Abendvortrag: Human development in fin-de-siècle Vienna

Wir freuen uns Frau Dr. Tatjana Buklijas zu einem Abendvortrag begrüßen zu dürfen.

Ort: Lesesaal des Josephinum, (Währinger Straße 25, A-1090 Wien)

Zeit: 6.Oktober 2011, 18.00 c.t.

Kontakt: sammlungen@meduniwien.ac.at

++43/1/40160/26001

Human development in fin-de-siècle Vienna
The early twentieth-century Vienna school of experimental embryology, housed at the private institute nicknamed Vivarium, has in the last decade received much scholarly attention. Once criticized for its ‘Lamarckian’ focus on inheritance of somatically induced characteristics and accused of scientific fraud, Vivarium scientists and their projects have been reassessed in the light of new perspectives on development and heredity and new knowledge of politics and society in Vienna.

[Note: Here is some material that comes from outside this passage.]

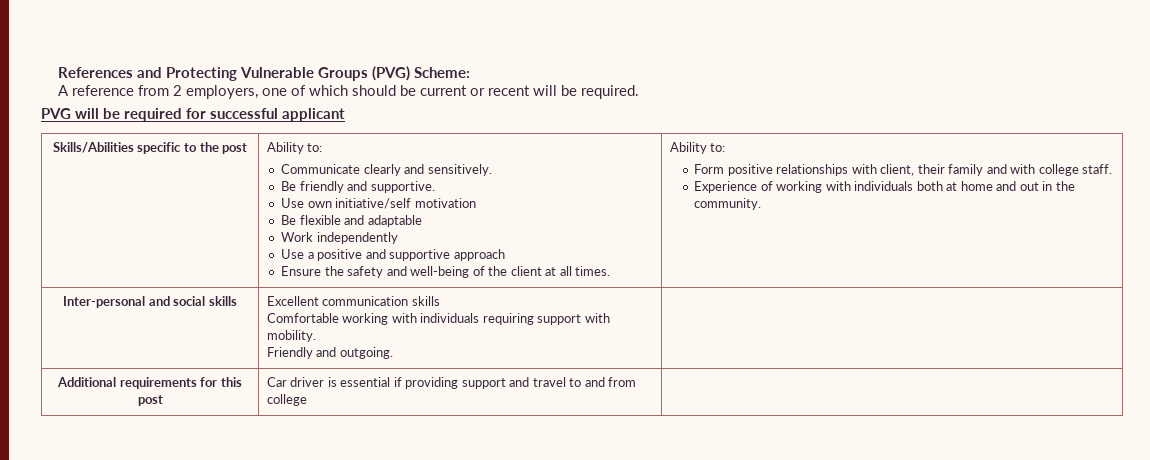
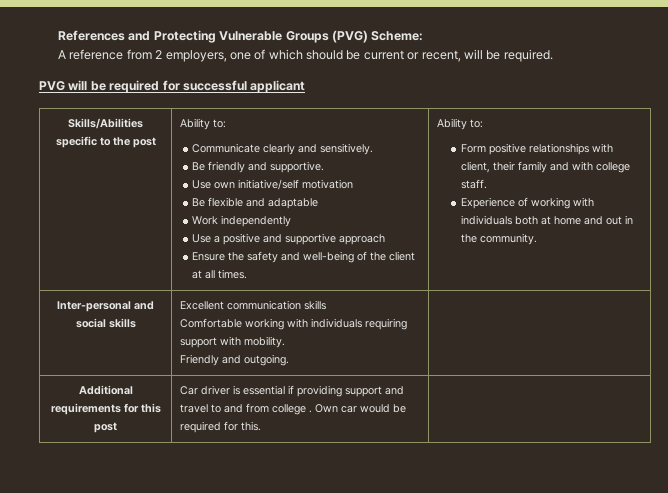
- A reference from 2 employers, one of which should be current or recent will be required.
+ A reference from 2 employers, one of which should be current or recent, will be required.
- Additional requirements for this post | Car driver is essential if providing support and travel to and from college |
+ Additional requirements for this post | Car driver is essential if providing support and travel to and from college . Own car would be required for this. |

Other scholars have pointed out that the interest in development and environmental influences that shape it was characteristic for a range of local scholarly endeavours, including psychoanalysis and ethology. Yet human embryology at Faculty of Medicine has received little attention although Vienna was the home to the first (and for a long time only) embryological institute in the German-speaking world. My talk, which is an outline of the project currently in preparation on ‘Human development in Vienna around 1900’, will briefly introduce major themes and persons and try to explain how the institutional and social setting shaped the disciplinary orientation. It should contribute not only to the history of human embryology, but also to the histories of other related disciplines (anatomy, obstetrics) and the understanding of Vivarium science as well as patient and women’s history.

Tatjana Buklijas is a research fellow at Liggins Institute, University of Auckland. She received her doctorate in history and philosophy of science from the University of Cambridge (2005), where she was a Wellcome Research Fellow until her move to New Zealand in 2008. Her areas of interest are science, medicine and nationalism in the Habsburg Monarchy; history of anatomy; cultures of death; history of developmental and evolutionary science. Her most important publications include: ‘Maternal and transgenerational influences on human health’ in Eva Jablonka and Snait Gissis,Transmutations of Lamarckism: from subtle fluids to molecular biology, Cambridge, Mass.: MIT Press, 2011, pp. 237–249 (with PD Gluckman and MA Hanson); ‘Public anatomies in fin-de-siècle Vienna’, Medicine Studies 2 (2010), 71–92; Making Visible Embryos, online exhibition, October 2008 (with Nick Hopwood); ‘Cultures of death and politics of corpse supply: anatomy in Vienna, 1848-1914’, Bulletin of the History of Medicine 82 (2008), 570–607; Introduction to the special section on ‘Science, medicine and nationalism in the Habsburg Empire from the 1840s to 1918’, Studies in History and Philosophy of Biological and Biomedical Sciences 38 (2007), 679–86 (with E Lafferton)

Das Team der Abteilung „Department und Sammlungen für Geschichte der Medizin“ freut sich über Ihren Besuch!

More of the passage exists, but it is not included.